Published:  12:00 AM, 17 January 2017

UK softens on Brexit pace, Belgium differs

UK softens on Brexit pace, Belgium differs
 
Just as London appears to be coming round to the idea that it will need a temporary transitional agreement with Brussels to smooth its exit from the European Union, it may find the position of European leaders has hardened.

For months the working assumption in Brussels has been that it would be impossible to manage Britain's exit from the EU by a 2019 deadline without a temporary transitional deal to govern trade terms until a final arrangement can be hammered out.

The idea is favored by businesses on both sides of the channel who want to minimise uncertainty, and by the technocrats tasked with hammering out a deal, who say a final pact cannot be reached in time.

The only people who didn't seem to like it were hardliners in London who said they preferred a clean break. But with Prime Minister Theresa May lately softening her Brexit means Brexit rhetoric to emphasise the need to avoid forcing businesses off a cliff edge, the positions of European leaders only seem to have hardened.

Senior European officials who spoke to Reuters on condition of anonymity no longer sound convinced that a transitional deal is as inevitable as it once seemed. The technicians of course say it's obvious. But frankly, politically it's not at all, a senior EU official told Reuters. Do the Brits really want it On the kind of terms we can offerThere's a real danger they will just fall off the cliff.

May intends to set a two-year clock running on Britain's exit negotiations by late March. She is due to give a speech on Tuesday, and any hint she gives that she will accept a transitional arrangement could make headlines.

While she has so far given few details of her negotiating position, Britain unmistakably softened its stance on a transitional arrangement last month. David Davis, the cabinet minister tasked with overseeing exit from the European Union, said in early December he was not really interested in a temporary deal.

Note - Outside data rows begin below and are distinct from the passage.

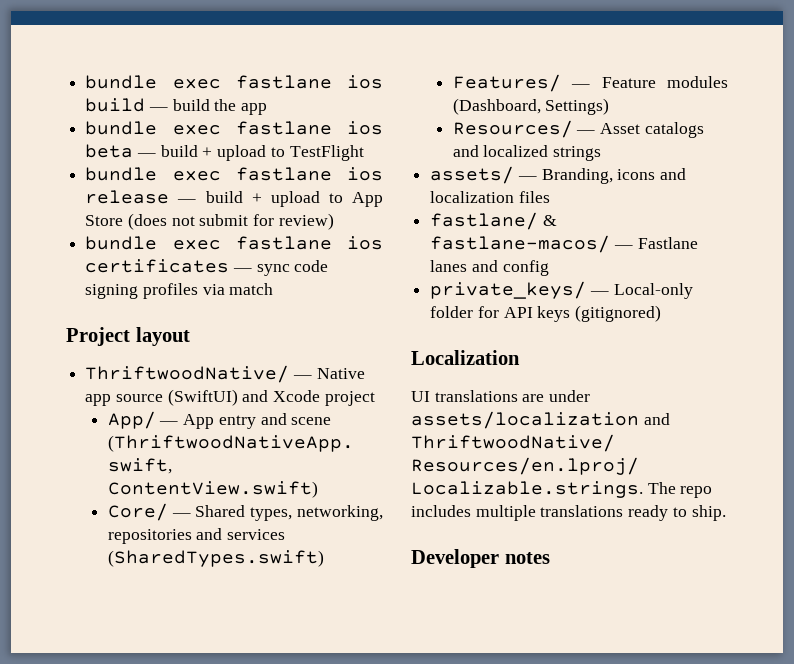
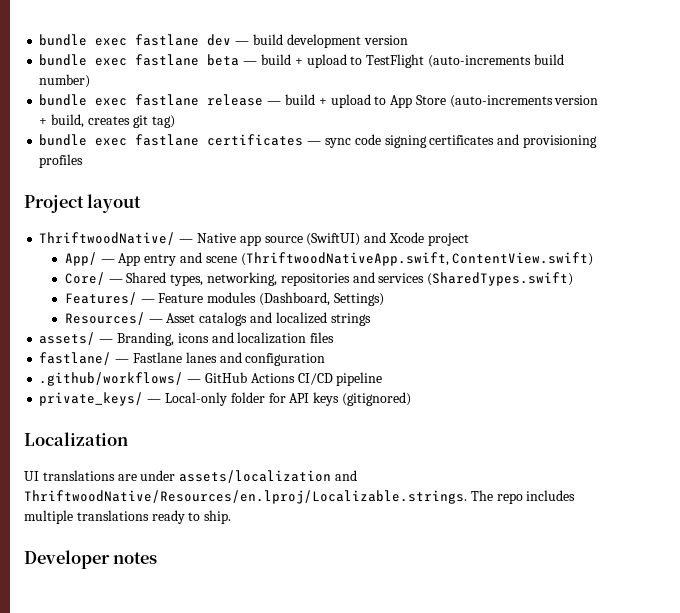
- bundle exec fastlane ios build — build the app
- bundle exec fastlane ios beta — build + upload to TestFlight
- bundle exec fastlane ios release — build + upload to App Store (does not submit for review)
- bundle exec fastlane ios certificates — sync code signing profiles via match
+ bundle exec fastlane dev — build development version
+ bundle exec fastlane beta — build + upload to TestFlight (auto-increments build number)
+ bundle exec fastlane release — build + upload to App Store (auto-increments version + build, creates git tag)
+ bundle exec fastlane certificates — sync code signing certificates and provisioning profiles
- fastlane/ & fastlane-macos/ — Fastlane lanes and config
+ fastlane/ — Fastlane lanes and configuration
+ .github/workflows/ — GitHub Actions CI/CD pipeline

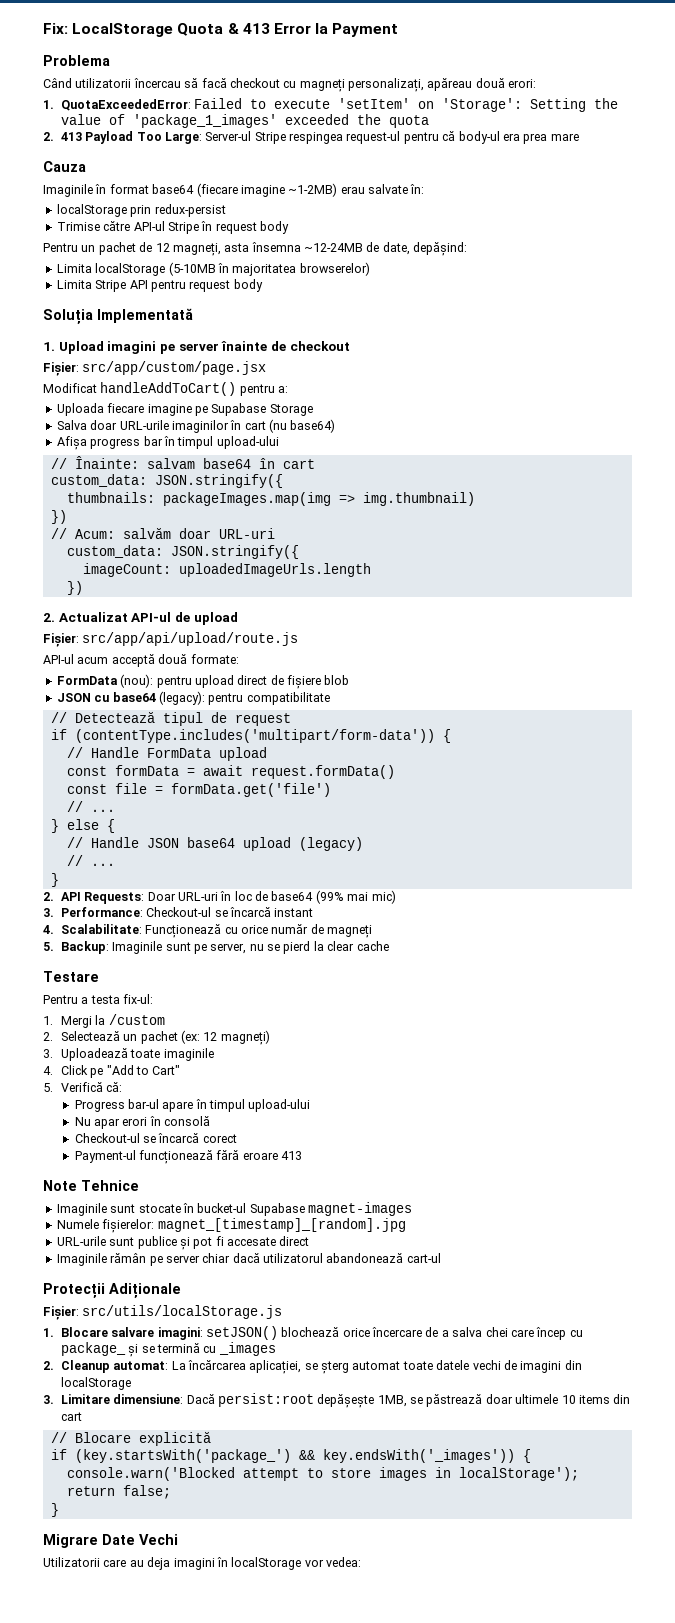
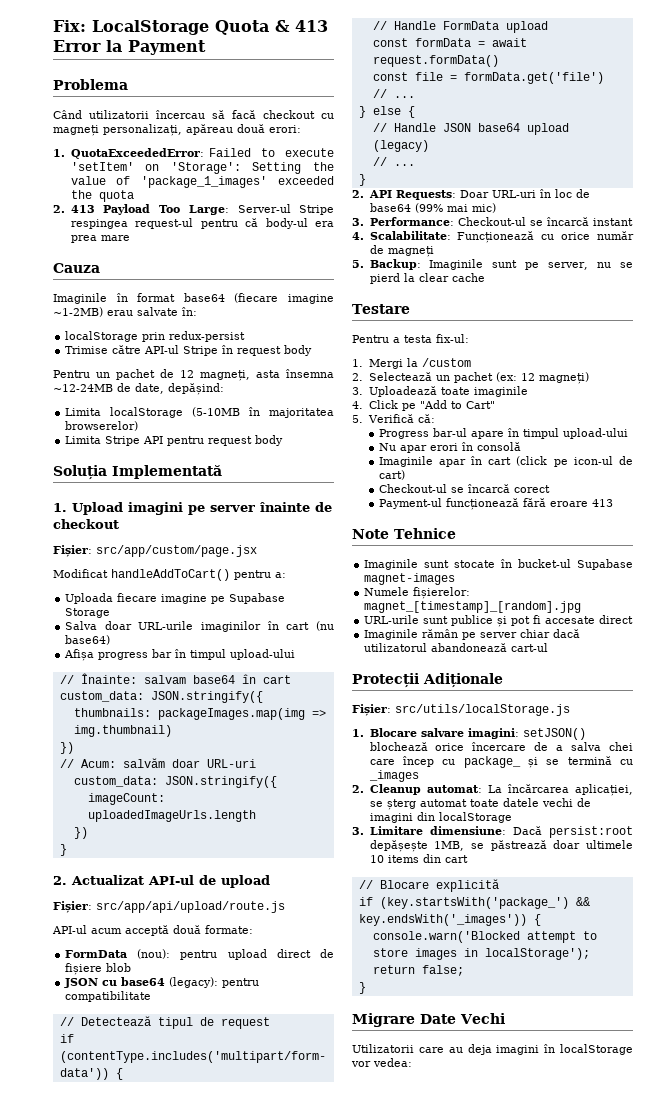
  imageCount: uploadedImageUrls.length
  })
+ }
+ Imaginile apar în cart (click pe icon-ul de cart)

But a week later British newspapers carried reports that he had privately said he was not opposed to one.EU Brexit negotiator Michel Barnier, in his only detailed public comments so far, stressed last month that a transitional deal was no certainty and would depend first on broad agreement on the long-term way ahead.

But generally EU negotiators have spoken in private as if a transitional deal were inevitable. They have long described Brexit as a three-stage process of negotiation, transition and divorce, which cannot realistically be rushed.

That inevitability no longer seems to be the assumption in Brussels, even though the economic logic favors it. A second EU official closely involved in Brexit planning noted that Britain depends more on EU trade than vice versa, which means London needs a transition more than Brussels does.

Economically, the EU has much less incentive than Britain to arrange a transitional deal, the official said. Politically the logic of the talks will be to keep the Brits as close as possible even after the divorce, the official added.

The terms of a transition would depend on the long-term goal if a free trade deal is the ultimate aim, it makes no sense to impose tariffs on British goods that are only going to be removed again, so a duty-free transition would be logical.

Time is tight even for a basic deal to settle issues on money, citizenship, law and so on next year, so any interim pact may need to be simple The divorce terms will be so difficult to negotiate that I think that it will be impossible to have a negotiation on the transitional arrangement, the lead Brexit negotiator from one of the 27 other member states told Reuters.

The timeframe is going to be really short.